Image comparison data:
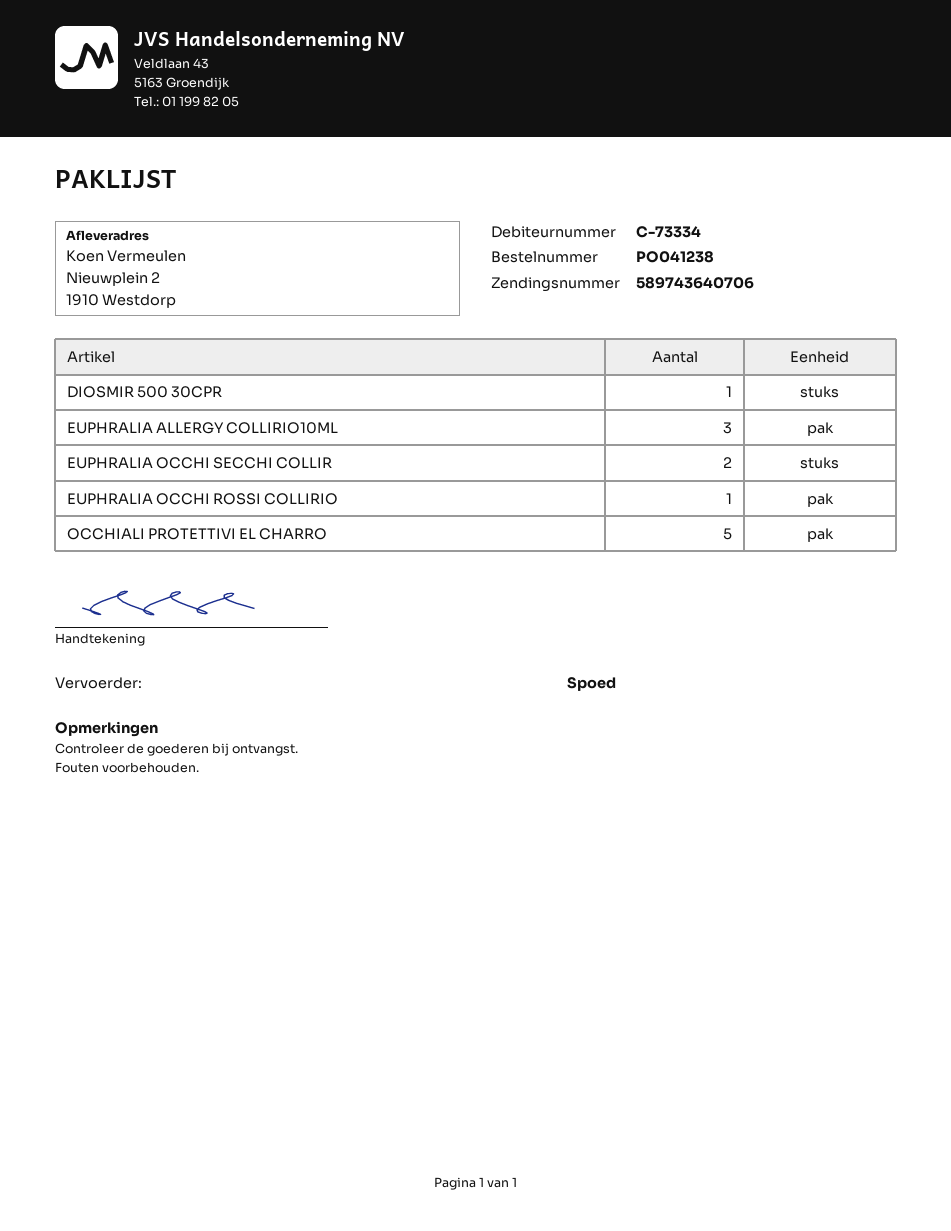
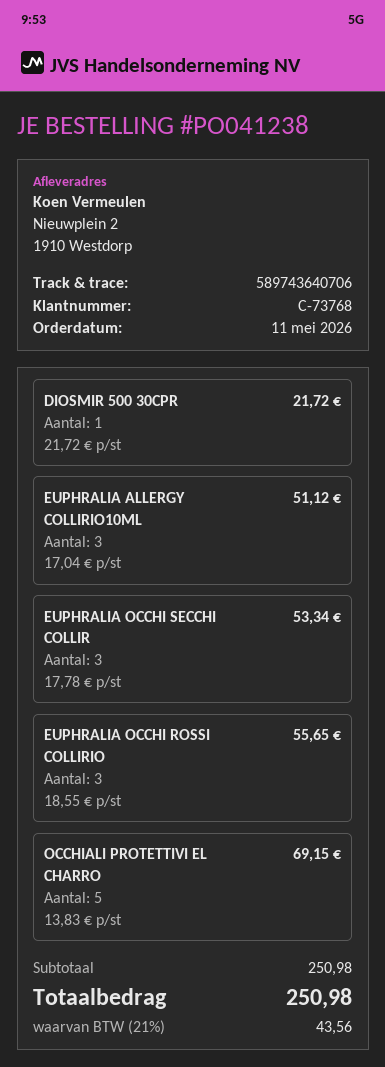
customer number: C-73334 -> C-73768
EUPHRALIA OCCHI SECCHI COLLIR: 2 -> 3
EUPHRALIA OCCHI ROSSI COLLIRIO: 1 -> 3

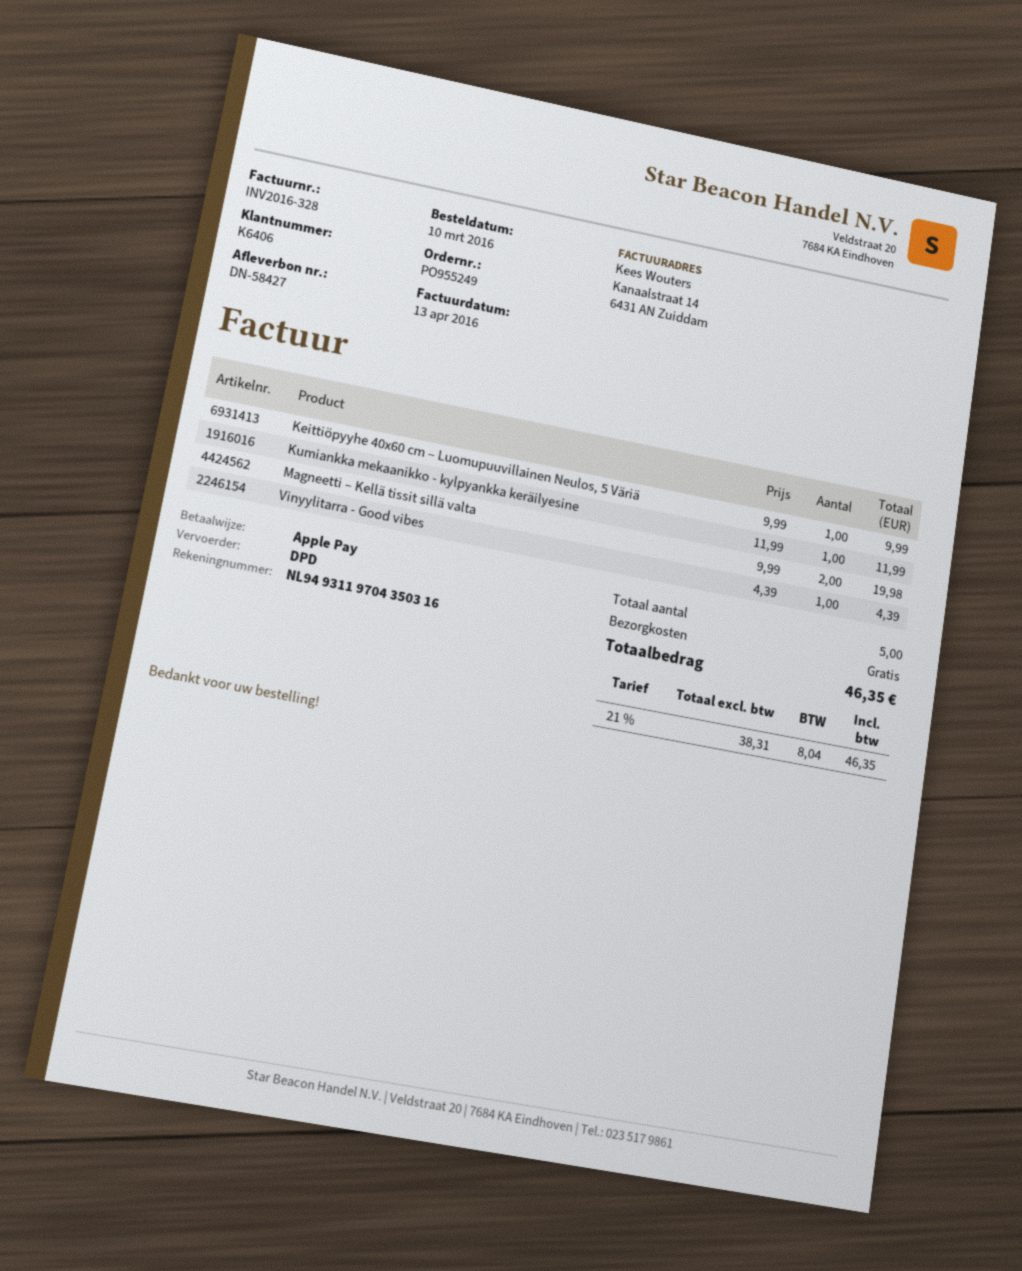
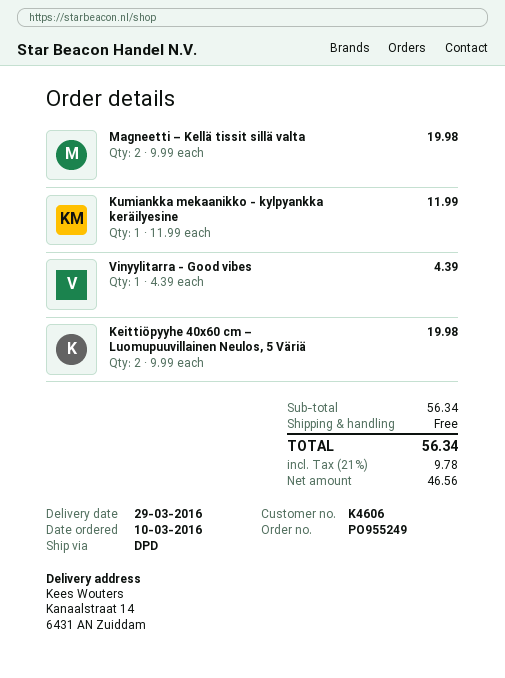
customer number: K6406 -> K4606
Keittiöpyyhe 40x60 cm – Luomupuuvillainen Neulos, 5 Väriä: 1 x 9.99 = 9.99 -> 2 x 9.99 = 19.98
net: 38.31 -> 46.56
tax: 21% = 8.04 -> 21% = 9.78
total: 46.35 -> 56.34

PROBLEM: Could you retype exactly the lines from the one containing "Keittiöpyyhe 40x60 cm" through the final line of the data above, and no others?

REPLY TO THE TASK:
Keittiöpyyhe 40x60 cm – Luomupuuvillainen Neulos, 5 Väriä: 1 x 9.99 = 9.99 -> 2 x 9.99 = 19.98
net: 38.31 -> 46.56
tax: 21% = 8.04 -> 21% = 9.78
total: 46.35 -> 56.34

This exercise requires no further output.